=== ACTIVITY ===
From the material below, retype exactly the lines that begin at the line with "[167,281,197,291] can -> (736, 204) none" and end after the line with "[84,422,106,433] // | Bio -> (594, 268) none"; pictures stay out of the copy.

START PROVIDED RECORDS

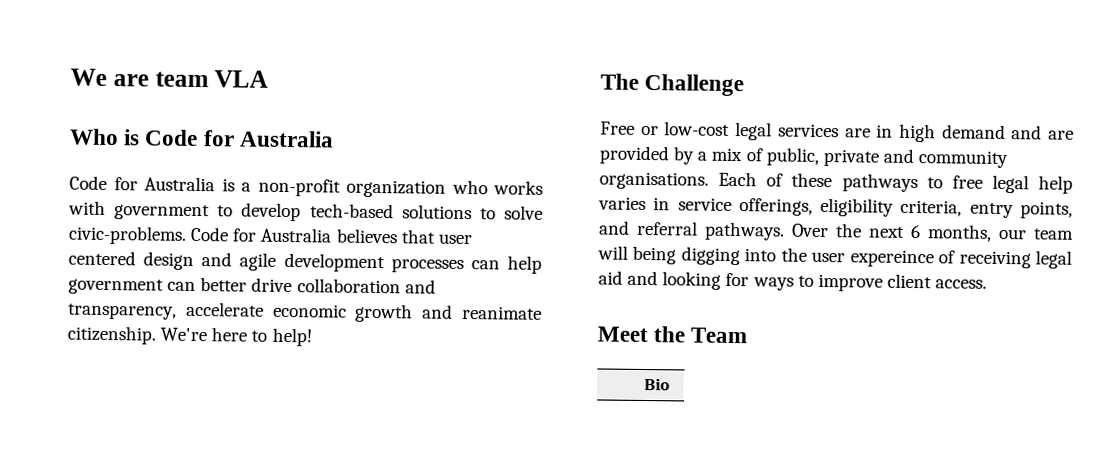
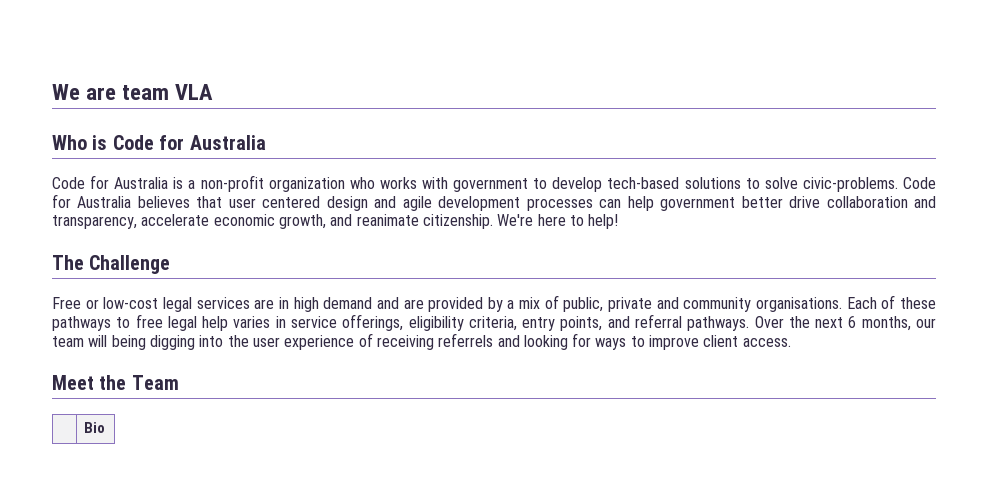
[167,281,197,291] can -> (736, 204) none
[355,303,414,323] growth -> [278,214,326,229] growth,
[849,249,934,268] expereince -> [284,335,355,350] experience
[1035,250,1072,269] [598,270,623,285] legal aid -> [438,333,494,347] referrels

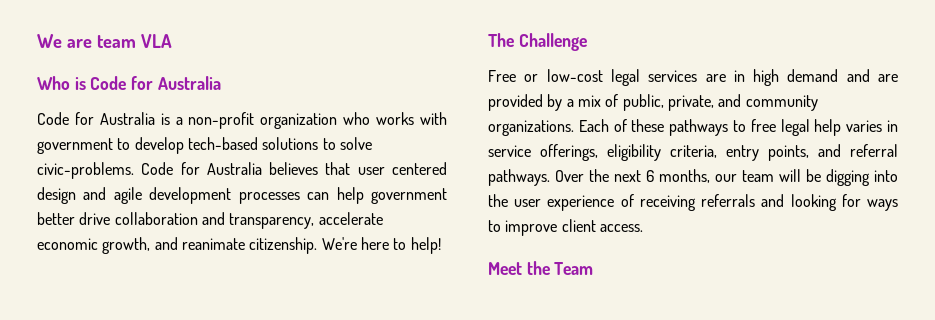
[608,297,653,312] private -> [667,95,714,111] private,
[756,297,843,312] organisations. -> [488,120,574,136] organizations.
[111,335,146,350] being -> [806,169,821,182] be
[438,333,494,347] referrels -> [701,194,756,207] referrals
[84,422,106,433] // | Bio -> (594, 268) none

END PROVIDED RECORDS
START PROVIDED RECORDS

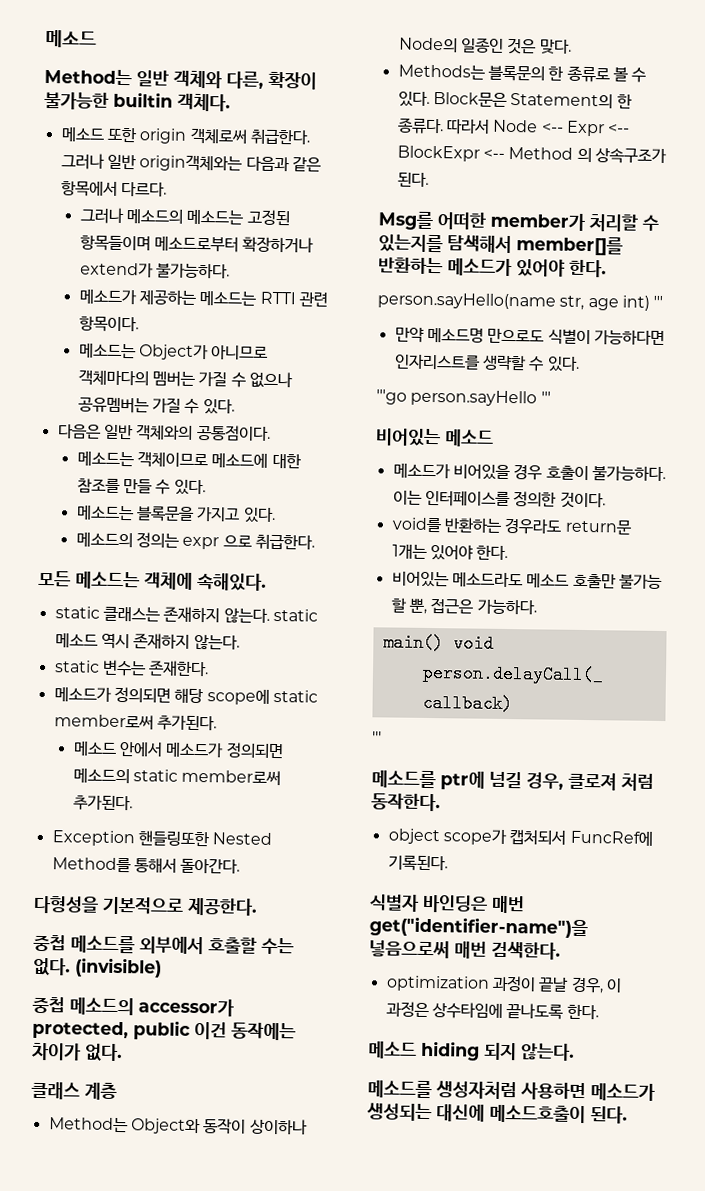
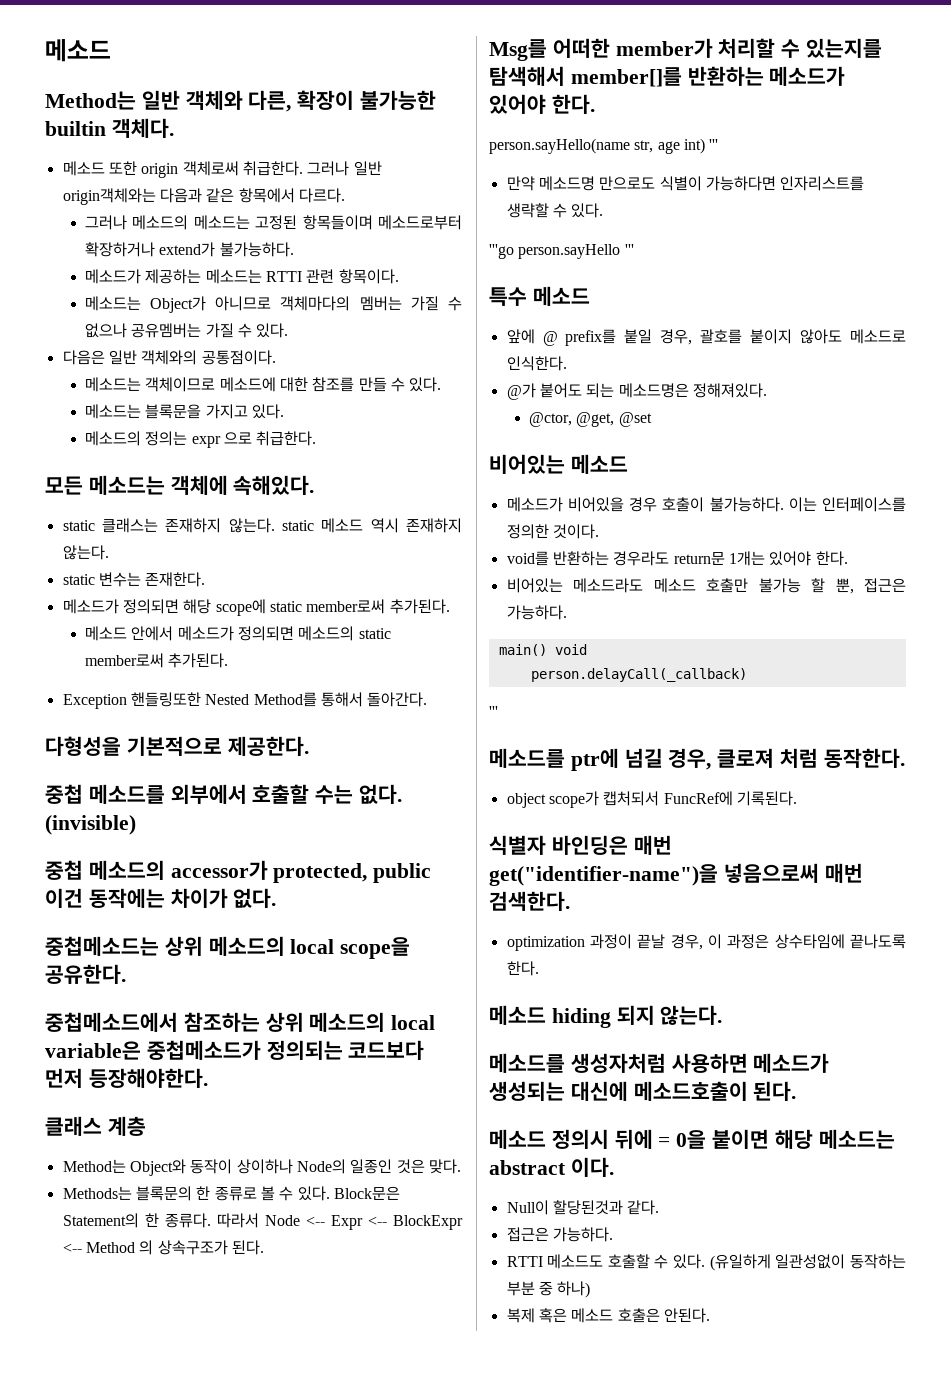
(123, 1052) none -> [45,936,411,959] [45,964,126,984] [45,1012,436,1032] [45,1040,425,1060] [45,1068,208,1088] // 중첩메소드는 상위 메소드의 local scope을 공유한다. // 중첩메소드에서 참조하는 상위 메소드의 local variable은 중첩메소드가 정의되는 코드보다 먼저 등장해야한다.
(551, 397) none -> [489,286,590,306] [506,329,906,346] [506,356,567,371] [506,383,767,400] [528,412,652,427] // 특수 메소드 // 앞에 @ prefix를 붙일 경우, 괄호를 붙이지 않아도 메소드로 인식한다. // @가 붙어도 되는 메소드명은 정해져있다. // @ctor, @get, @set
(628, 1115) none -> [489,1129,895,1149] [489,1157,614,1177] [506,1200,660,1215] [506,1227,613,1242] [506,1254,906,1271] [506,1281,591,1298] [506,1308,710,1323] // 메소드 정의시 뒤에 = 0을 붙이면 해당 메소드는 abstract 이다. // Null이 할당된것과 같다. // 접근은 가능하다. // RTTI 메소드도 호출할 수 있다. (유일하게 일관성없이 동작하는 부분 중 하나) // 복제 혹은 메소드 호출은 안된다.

END PROVIDED RECORDS

=== TASK OUTPUT ===
[167,281,197,291] can -> (736, 204) none
[355,303,414,323] growth -> [278,214,326,229] growth,
[849,249,934,268] expereince -> [284,335,355,350] experience
[1035,250,1072,269] [598,270,623,285] legal aid -> [438,333,494,347] referrels

[608,297,653,312] private -> [667,95,714,111] private,
[756,297,843,312] organisations. -> [488,120,574,136] organizations.
[111,335,146,350] being -> [806,169,821,182] be
[438,333,494,347] referrels -> [701,194,756,207] referrals
[84,422,106,433] // | Bio -> (594, 268) none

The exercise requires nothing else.